---------- Input data

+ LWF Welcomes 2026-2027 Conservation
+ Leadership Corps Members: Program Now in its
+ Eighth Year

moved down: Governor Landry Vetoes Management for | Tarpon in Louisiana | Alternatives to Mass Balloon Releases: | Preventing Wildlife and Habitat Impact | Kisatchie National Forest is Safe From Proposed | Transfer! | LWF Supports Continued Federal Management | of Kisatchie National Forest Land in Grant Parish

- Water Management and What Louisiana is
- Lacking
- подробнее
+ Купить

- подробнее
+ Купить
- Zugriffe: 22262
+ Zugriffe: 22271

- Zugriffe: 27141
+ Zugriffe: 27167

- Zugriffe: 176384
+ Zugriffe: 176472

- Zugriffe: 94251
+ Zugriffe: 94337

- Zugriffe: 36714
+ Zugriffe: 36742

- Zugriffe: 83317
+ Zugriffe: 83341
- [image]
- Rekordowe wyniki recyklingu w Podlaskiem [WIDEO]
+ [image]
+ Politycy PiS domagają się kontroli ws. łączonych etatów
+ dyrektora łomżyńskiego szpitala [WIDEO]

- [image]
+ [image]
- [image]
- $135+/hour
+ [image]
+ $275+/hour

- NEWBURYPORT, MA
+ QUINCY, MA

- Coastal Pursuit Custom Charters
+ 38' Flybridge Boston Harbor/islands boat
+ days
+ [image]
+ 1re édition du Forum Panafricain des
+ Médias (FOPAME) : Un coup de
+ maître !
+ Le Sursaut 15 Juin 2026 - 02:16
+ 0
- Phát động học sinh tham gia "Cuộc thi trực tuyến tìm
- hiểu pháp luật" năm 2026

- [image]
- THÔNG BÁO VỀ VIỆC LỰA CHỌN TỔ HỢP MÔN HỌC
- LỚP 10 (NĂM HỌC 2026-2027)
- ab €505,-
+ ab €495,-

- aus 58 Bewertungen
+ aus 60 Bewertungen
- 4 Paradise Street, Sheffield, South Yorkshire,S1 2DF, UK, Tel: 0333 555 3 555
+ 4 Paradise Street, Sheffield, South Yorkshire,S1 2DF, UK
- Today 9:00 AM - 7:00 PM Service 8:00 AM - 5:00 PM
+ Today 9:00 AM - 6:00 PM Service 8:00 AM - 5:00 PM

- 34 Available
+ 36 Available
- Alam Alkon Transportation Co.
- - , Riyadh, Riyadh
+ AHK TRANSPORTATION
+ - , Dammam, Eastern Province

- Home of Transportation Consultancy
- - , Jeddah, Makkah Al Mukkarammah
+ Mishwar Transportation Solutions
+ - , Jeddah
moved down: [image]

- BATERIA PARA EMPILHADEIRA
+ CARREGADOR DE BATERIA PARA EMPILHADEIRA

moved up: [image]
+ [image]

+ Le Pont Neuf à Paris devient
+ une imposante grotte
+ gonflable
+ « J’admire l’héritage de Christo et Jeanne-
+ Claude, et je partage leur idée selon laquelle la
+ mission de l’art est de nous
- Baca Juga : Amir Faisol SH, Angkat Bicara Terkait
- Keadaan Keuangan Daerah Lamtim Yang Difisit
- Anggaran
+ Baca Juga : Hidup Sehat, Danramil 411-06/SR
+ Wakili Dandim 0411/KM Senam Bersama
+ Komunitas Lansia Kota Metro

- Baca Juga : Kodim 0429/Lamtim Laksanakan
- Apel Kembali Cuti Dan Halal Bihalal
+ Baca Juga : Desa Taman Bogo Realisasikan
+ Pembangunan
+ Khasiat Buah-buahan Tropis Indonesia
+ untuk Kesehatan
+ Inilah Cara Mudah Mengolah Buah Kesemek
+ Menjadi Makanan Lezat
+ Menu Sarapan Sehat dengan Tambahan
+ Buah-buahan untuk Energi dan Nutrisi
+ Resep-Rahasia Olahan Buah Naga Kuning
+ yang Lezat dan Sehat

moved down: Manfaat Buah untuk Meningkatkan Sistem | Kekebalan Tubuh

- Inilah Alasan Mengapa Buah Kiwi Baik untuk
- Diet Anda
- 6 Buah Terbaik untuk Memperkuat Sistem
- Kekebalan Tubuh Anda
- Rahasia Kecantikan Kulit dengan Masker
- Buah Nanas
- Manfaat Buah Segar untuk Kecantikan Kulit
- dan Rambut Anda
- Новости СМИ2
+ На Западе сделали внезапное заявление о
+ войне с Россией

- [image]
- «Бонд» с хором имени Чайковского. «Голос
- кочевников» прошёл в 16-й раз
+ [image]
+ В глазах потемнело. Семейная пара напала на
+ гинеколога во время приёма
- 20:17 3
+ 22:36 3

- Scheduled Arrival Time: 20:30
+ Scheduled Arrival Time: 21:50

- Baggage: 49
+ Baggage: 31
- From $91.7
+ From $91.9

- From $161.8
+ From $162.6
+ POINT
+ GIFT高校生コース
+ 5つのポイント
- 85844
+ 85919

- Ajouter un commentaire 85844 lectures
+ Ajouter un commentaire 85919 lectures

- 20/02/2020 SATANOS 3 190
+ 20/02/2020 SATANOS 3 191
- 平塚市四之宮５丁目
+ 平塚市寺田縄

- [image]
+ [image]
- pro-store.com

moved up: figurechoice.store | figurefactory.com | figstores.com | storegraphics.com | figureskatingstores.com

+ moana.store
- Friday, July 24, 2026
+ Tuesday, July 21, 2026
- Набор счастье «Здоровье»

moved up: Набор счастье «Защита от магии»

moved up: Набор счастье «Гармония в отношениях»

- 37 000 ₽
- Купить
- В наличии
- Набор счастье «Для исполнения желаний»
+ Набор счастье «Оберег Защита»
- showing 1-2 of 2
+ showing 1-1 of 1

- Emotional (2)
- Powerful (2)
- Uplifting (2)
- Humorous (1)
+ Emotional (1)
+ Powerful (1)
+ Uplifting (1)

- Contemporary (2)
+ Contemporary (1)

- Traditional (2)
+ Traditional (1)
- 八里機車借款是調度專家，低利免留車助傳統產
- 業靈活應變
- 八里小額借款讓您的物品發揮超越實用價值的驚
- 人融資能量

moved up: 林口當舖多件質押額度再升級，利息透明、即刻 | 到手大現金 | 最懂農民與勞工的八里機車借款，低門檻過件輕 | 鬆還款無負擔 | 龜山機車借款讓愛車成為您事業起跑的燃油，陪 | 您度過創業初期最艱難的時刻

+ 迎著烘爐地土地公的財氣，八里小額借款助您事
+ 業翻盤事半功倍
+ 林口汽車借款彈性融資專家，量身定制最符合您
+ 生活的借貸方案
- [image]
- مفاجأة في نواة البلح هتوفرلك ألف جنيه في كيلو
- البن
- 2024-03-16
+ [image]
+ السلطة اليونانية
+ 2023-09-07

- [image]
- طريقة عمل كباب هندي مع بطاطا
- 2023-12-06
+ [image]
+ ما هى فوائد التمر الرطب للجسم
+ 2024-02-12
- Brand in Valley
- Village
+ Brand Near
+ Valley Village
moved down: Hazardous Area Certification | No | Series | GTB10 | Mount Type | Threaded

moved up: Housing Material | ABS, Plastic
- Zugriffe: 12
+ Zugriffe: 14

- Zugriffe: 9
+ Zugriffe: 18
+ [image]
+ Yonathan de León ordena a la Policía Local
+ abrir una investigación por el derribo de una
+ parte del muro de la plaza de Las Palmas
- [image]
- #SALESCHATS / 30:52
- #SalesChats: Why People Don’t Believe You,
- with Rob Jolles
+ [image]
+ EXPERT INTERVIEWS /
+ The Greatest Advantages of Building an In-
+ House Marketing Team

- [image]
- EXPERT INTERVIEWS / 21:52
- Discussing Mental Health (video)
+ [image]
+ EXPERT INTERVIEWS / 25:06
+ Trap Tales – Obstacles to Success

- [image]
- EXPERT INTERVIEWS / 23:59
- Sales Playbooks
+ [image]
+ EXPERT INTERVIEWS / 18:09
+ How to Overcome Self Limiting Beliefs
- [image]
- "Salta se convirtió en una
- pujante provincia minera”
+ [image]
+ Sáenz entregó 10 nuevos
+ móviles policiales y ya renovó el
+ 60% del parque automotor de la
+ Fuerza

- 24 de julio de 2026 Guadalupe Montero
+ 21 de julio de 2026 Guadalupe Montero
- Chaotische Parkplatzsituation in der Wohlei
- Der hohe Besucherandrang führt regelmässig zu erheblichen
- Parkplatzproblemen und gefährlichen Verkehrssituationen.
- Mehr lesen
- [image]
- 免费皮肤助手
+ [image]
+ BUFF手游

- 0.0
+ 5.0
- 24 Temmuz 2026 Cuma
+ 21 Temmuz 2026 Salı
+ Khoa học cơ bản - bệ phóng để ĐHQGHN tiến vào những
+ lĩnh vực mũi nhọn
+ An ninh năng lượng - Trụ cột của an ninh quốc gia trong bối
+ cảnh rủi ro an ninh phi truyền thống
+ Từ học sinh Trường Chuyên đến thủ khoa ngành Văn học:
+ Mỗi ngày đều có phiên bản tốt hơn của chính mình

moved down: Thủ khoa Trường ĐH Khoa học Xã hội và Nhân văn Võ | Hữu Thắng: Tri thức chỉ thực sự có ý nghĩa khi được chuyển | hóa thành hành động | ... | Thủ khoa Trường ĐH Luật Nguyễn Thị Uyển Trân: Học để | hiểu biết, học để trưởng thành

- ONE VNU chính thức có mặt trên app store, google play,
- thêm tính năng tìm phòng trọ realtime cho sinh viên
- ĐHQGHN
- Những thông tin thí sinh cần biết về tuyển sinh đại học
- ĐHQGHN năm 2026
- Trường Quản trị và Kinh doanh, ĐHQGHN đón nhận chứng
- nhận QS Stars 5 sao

--------------------

• Your assignment
Exact duplication is required for the lines above, from the line that contains "INTERVIEWS / 25:06" to the line that contains "vực mũi nhọn", inclusive; omit all others.

• Answer area
+ EXPERT INTERVIEWS / 25:06
+ Trap Tales – Obstacles to Success

- [image]
- EXPERT INTERVIEWS / 23:59
- Sales Playbooks
+ [image]
+ EXPERT INTERVIEWS / 18:09
+ How to Overcome Self Limiting Beliefs
- [image]
- "Salta se convirtió en una
- pujante provincia minera”
+ [image]
+ Sáenz entregó 10 nuevos
+ móviles policiales y ya renovó el
+ 60% del parque automotor de la
+ Fuerza

- 24 de julio de 2026 Guadalupe Montero
+ 21 de julio de 2026 Guadalupe Montero
- Chaotische Parkplatzsituation in der Wohlei
- Der hohe Besucherandrang führt regelmässig zu erheblichen
- Parkplatzproblemen und gefährlichen Verkehrssituationen.
- Mehr lesen
- [image]
- 免费皮肤助手
+ [image]
+ BUFF手游

- 0.0
+ 5.0
- 24 Temmuz 2026 Cuma
+ 21 Temmuz 2026 Salı
+ Khoa học cơ bản - bệ phóng để ĐHQGHN tiến vào những
+ lĩnh vực mũi nhọn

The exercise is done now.